Restes de légendaire dans les récits de filiation contemporains

Dossier proposé par Aurélie Barjonet (Université de Versailles St-Quentin-en-Yvelines) et Doris Eibl (Université d’Innsbruck), à paraître dans : Revue des sciences humaines

« Ce qui reste, les poètes le donnent. »
Friedrich Hölderlin

En 1996, Dominique Viart parle pour la première fois de « récit de filiation » pour désigner ces textes littéraires non fictionnels rédigés sur des ascendants plus ou moins éloignés, qui se multiplient à partir des années 1980 et « déplacent l’investigation de l’intériorité vers celle de l’antériorité ». Quand le passé est particulièrement lacunaire, le récit se fait enquête « archéologique », le narrateur-descendant rivalisant avec l’historien par sa collecte d’archives et son « éthique de la restitution ». Parfois, il se déplace même comme un ethnologue sur le terrain. En France surtout, la forme-enquête est préférée à des formes traditionnelles, comme la saga familiale des époques réaliste-naturaliste et moderne, sagas qui étaient un prétexte pour écrire un roman historique. De fait, l’enquête se pense même contre la saga et le roman historique puisqu’elle part du présent pour retrouver le passé, qui n’est pas donné, mais à conquérir. Le narrateur n’a de cesse d’insister sur la fragilité de l’écriture de l’Histoire. Le récit sous forme d’enquête se donne ainsi comme plus innovant, plus littéraire, et offre la possibilité de parler de soi tout en commentant sa recherche. Il permet aussi de rapprocher la littérature des autres sciences humaines, de rappeler qu’elle peut être un outil de connaissance.
En dépit de la volonté affichée de faire toute la lumière sur les légendes familiales, les enquêtes littéraires écrites récemment par des descendants de victimes ou d’acteurs d’événements historiques ne renoncent pas totalement à l’idéalisation des ancêtres, et plus largement à l’embellissement de leurs origines et donc à la sentimentalité (si vilipendée par Theodor Adorno après Auschwitz). Peu de chercheurs l’ont relevé, mais c’est par exemple le cas de Nelly Wolf qui montre qu’en dépit du travail de savoir affiché, le conte et le légendaire sont réintroduits par le fait que le narrateur-enquêteur devient un héros faisant face à des obstacles, des adjuvants, découvrant des trésors. Outre l’analogie structurelle au conte, le légendaire peut être présent sous la forme de foi dans un destin, le recours à la pensée magique, un attachement à un certain folklore, certaines allusions thématiques (grotte, château, noblesse…), à la mythologie (genèse, mythe d’Orphée, d’Enée, femme de Lot…), ou encore prendre la forme d’incursions dans le surnaturel, au fil des hypothèses énoncées.
Cette survie de l’idéalisation, au sein des enquêtes généalogiques contemporaines, a certainement plusieurs causes: incapacité à se transporter réellement dans le passé, besoin irrépressible de « roman familial », mécanisme de défense, fantasmes rétrotopiques, notamment de communauté ou de ressemblance, ou encore volonté de trouver une issue positive, consolatrice voire réparatrice à un travail de savoir sur sa famille. C’est sur ces causes que notre dossier voudrait s’interroger. Plus largement, il vise à détecter et à analyser cette présence souvent inconsciente dans une vaste littérature d’investigation non-fictionnelle écrite en français par des descendants. Nous ne pensons pas exclusivement à des descendants de victimes de la Shoah, quoique cet événement reste matriciel dans l’écriture littéraire contemporaine de l’Histoire.
La littérature, aussi objective et scientifique qu’elle se donne, peut-elle totalement échapper à l’héroïsation, a fortiori quand elle (ra)conte l’histoire familiale ? C’est évidemment la question ultime que nous posons.
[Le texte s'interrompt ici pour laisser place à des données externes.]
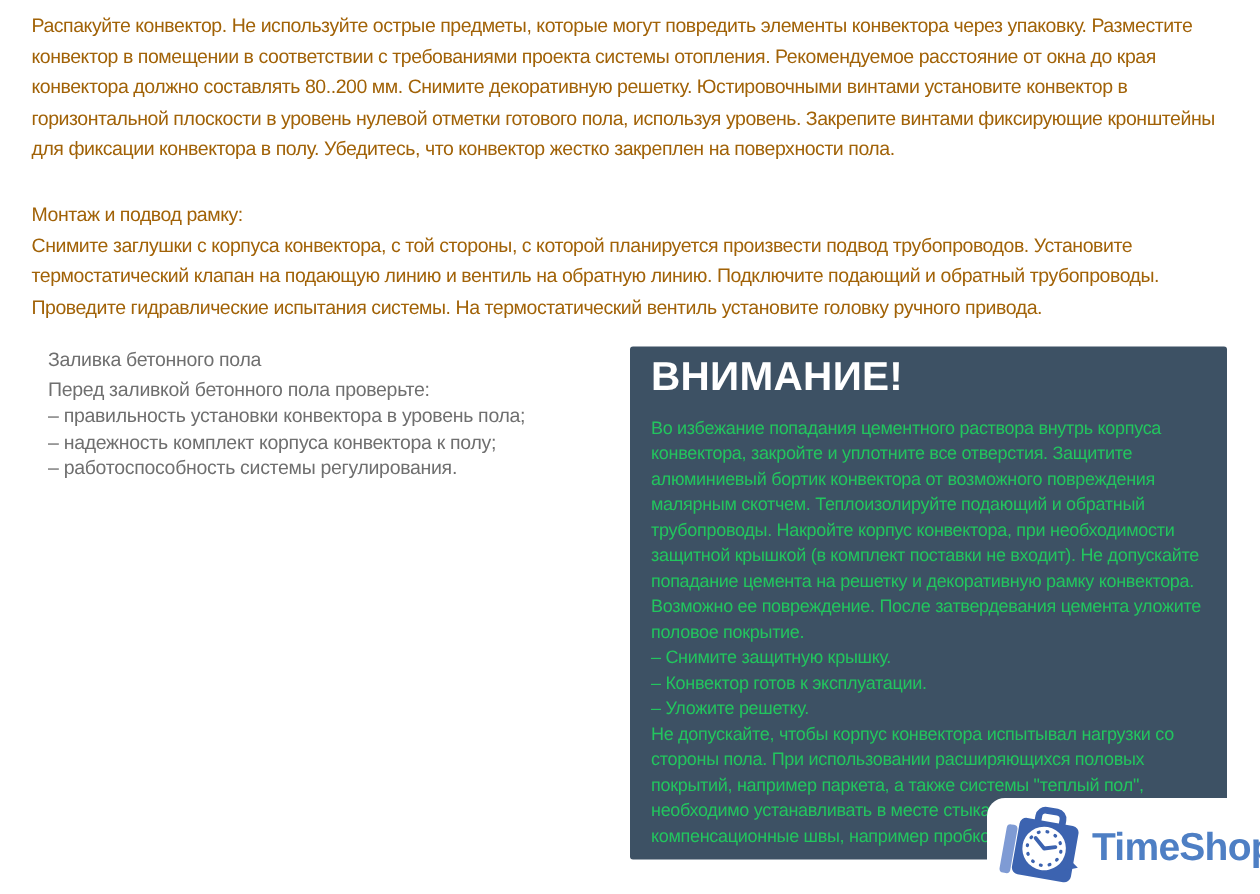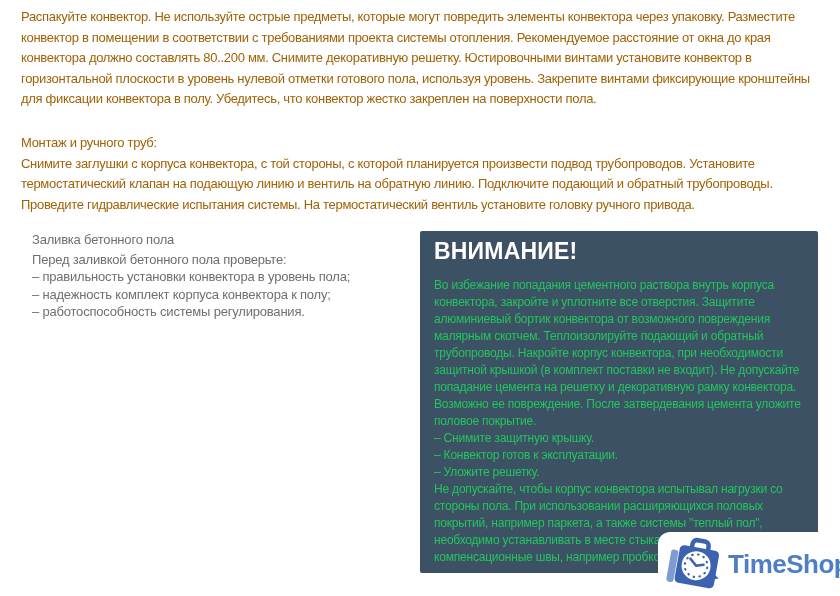--- a/index.html
+++ b/index.html
@@ -47,21 +47,21 @@
     top: 231px;
     width: 398px;
     height: 342px;
     background: #3d5164;
     color: #fdfdfd;
     padding: 5px 14px 8px 14px;
     border-radius: 2px;
     overflow: hidden;
   }
   .warning-title {
-    font-size: 23px;
+    font-size: 27px;
     font-weight: 600;
     line-height: 30px;
     color: #ffffff;
     margin-bottom: 11px;
     letter-spacing: 0.2px;
   }
   .warning-text {
     font-size: 12px;
     line-height: 17px;
     letter-spacing: -0.2px;
@@ -91,21 +91,21 @@
   }
 </style>
 </head>
 <body>
 
 <div class="page">
 
   <p class="body-text intro-para">Распакуйте конвектор. Не используйте острые предметы, которые могут повредить элементы конвектора через упаковку. Разместите конвектор в помещении в соответствии с требованиями проекта системы отопления. Рекомендуемое расстояние от окна до края конвектора должно составлять 80..200 мм. Снимите декоративную решетку. Юстировочными винтами установите конвектор в горизонтальной плоскости в уровень нулевой отметки готового пола, используя уровень. Закрепите винтами фиксирующие кронштейны для фиксации конвектора в полу. Убедитесь, что конвектор жестко закреплен на поверхности пола.</p>
 
   <div class="section2">
-    <div class="body-text">Монтаж и ручного труб:</div>
+    <div class="body-text">Монтаж и подвод рамку:</div>
     <div class="body-text">Снимите заглушки с корпуса конвектора, с той стороны, с которой планируется произвести подвод трубопроводов. Установите термостатический клапан на подающую линию и вентиль на обратную линию. Подключите подающий и обратный трубопроводы. Проведите гидравлические испытания системы. На термостатический вентиль установите головку ручного привода.</div>
   </div>
 
   <div class="left-col">
     <div class="col-title">Заливка бетонного пола</div>
     <div>Перед заливкой бетонного пола проверьте:</div>
     <div>– правильность установки конвектора в уровень пола;</div>
     <div>– надежность комплект корпуса конвектора к полу;</div>
     <div>– работоспособность системы регулирования.</div>
   </div>

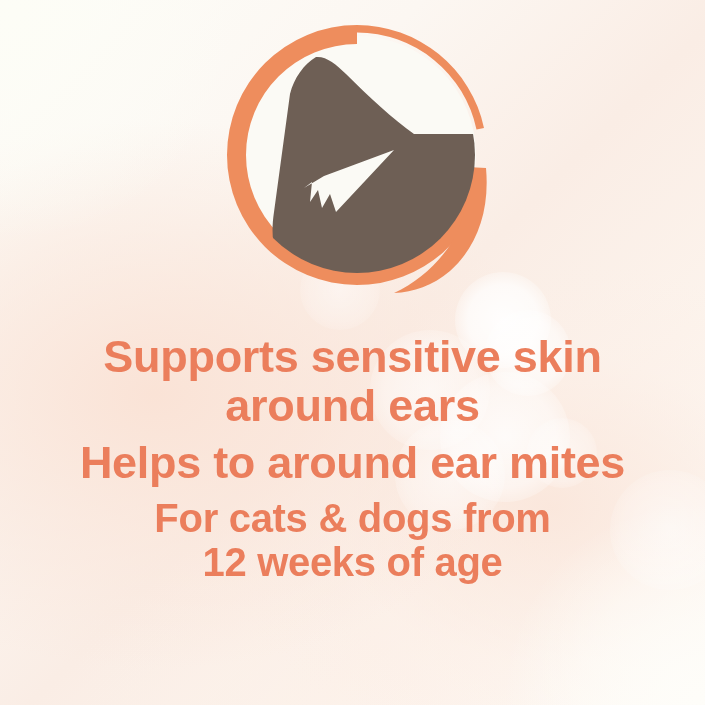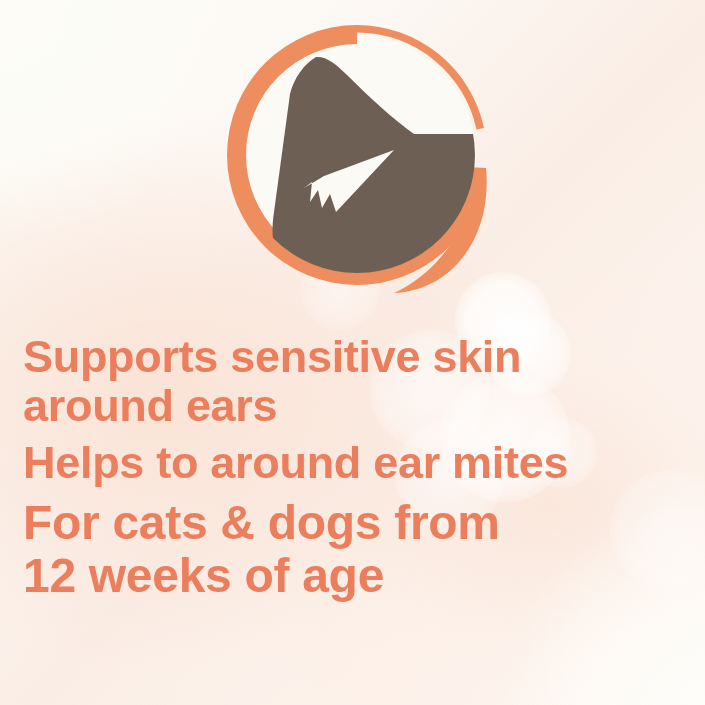--- a/index.html
+++ b/index.html
@@ -69,37 +69,37 @@
     left: 218px;
     top: 16px;
     width: 278px;
     height: 278px;
   }
   #logo-wrap svg { display: block; width: 278px; height: 278px; }
 
   
   #benefits {
     position: absolute;
-    left: 9px;
+    left: 0;
     right: 0;
     top: 333px;
-    text-align: left;
+    text-align: center;
     padding: 0 14px;
     box-sizing: border-box;
   }
   .benefit {
     margin: 0;
     font-weight: 700;
     line-height: 1.085;
     letter-spacing: -0.3px;
     white-space: pre-line;
   }
   .benefit-1 { font-size: 45px; }
   .benefit-2 { font-size: 45px; margin-top: 8px; }
-  .benefit-3 { font-size: 48px; margin-top: 10px; }
+  .benefit-3 { font-size: 40px; margin-top: 10px; }
 </style>
 </head>
 <body>
 
 <div id="card">
 
   <div class="bg-base"></div>
   <div class="bg-pink"></div>
   <div class="bg-vignette-tl"></div>
   <div class="bg-vignette-br"></div>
Les propositions de communication sont à envoyer au plus tard le 1er décembre 2022 à resteslegendaire@gmail.com, incluant un titre et un résumé d’environ 150 mots en français, elles seront accompagnées d’une brève notice bio-bibliographique. Le texte final sera à rendre le 31 mars 2023, pour une parution du dossier fin 2023-début 2024.